(Description of the task)
Give again the line that contains "Olaplex Volumizing Blow" and every line after it to the end of the records. Keep them exactly as they are and add nothing.

(Input material)

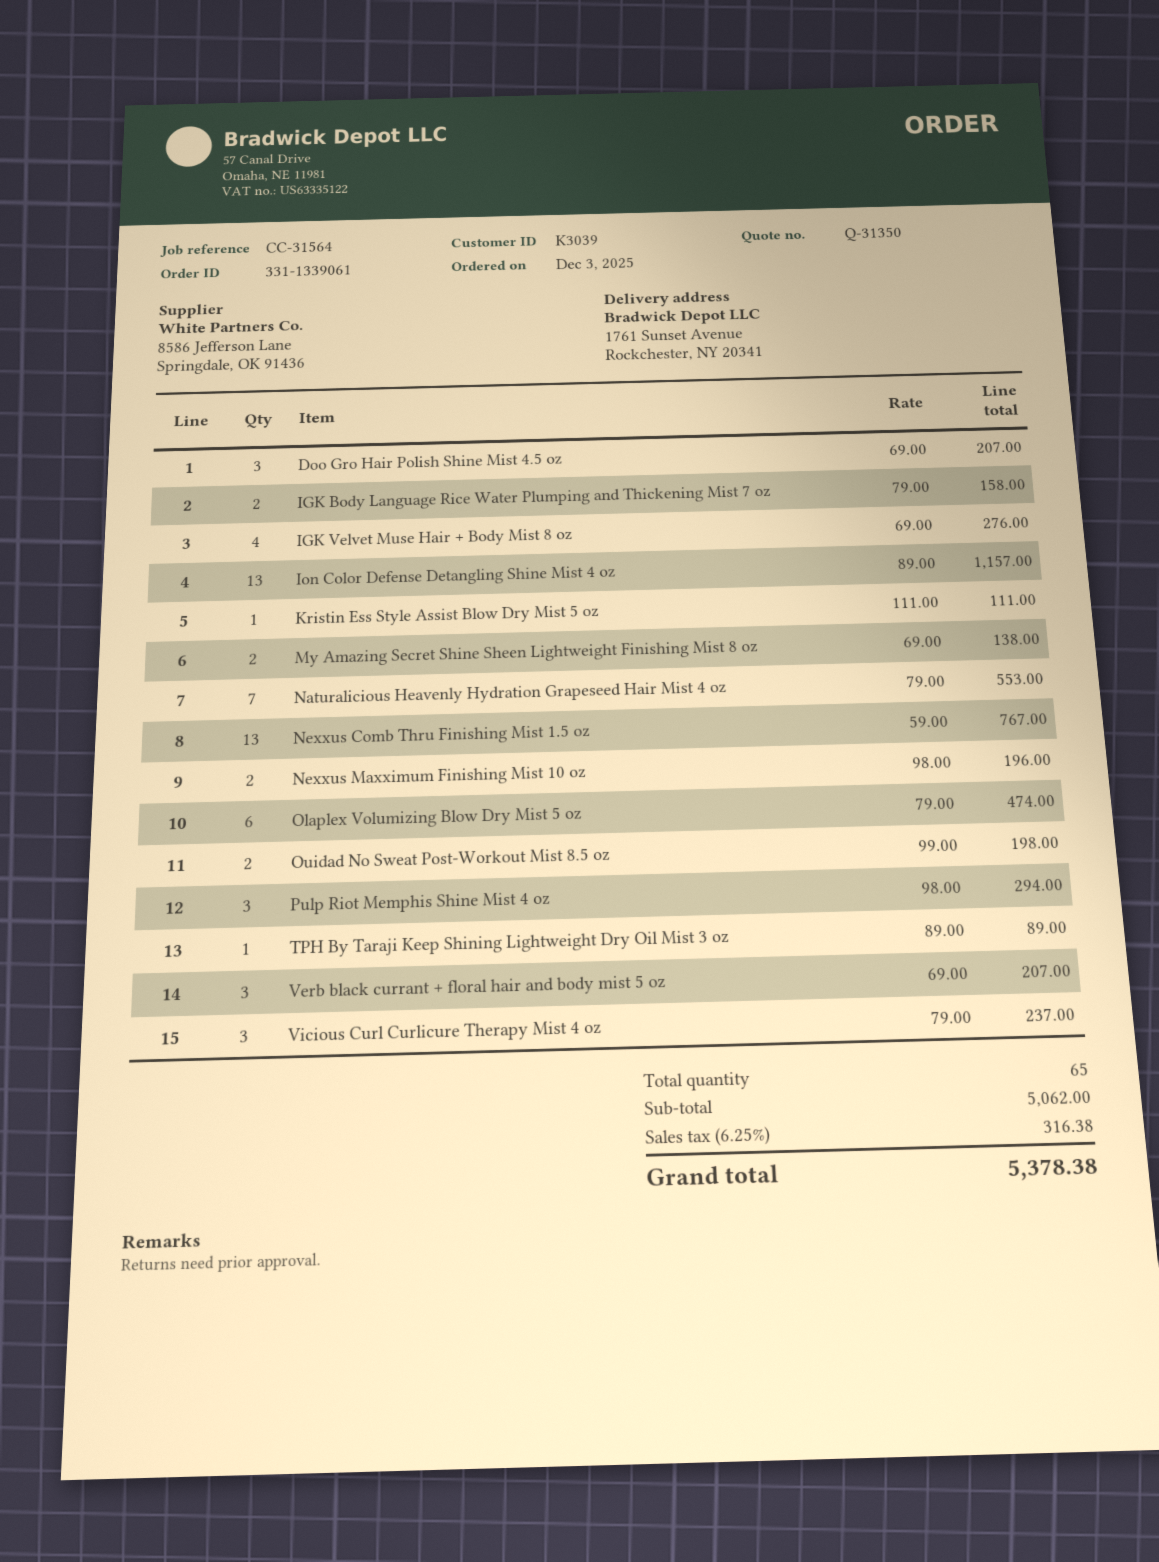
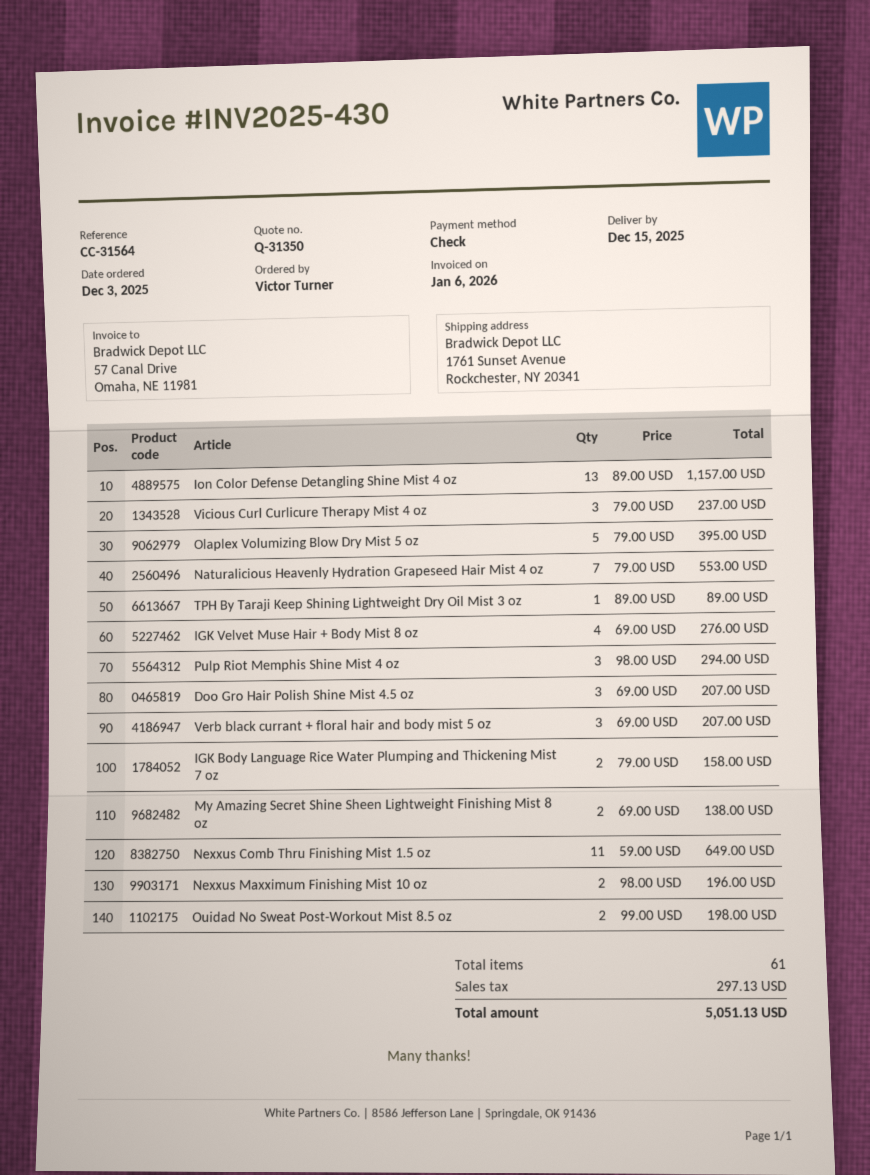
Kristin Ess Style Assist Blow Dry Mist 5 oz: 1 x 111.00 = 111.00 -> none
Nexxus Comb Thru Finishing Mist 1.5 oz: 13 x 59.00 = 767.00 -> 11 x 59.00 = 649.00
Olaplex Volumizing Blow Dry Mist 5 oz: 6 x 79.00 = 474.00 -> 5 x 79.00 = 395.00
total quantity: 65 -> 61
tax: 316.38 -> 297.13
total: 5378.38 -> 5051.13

(Output)
Olaplex Volumizing Blow Dry Mist 5 oz: 6 x 79.00 = 474.00 -> 5 x 79.00 = 395.00
total quantity: 65 -> 61
tax: 316.38 -> 297.13
total: 5378.38 -> 5051.13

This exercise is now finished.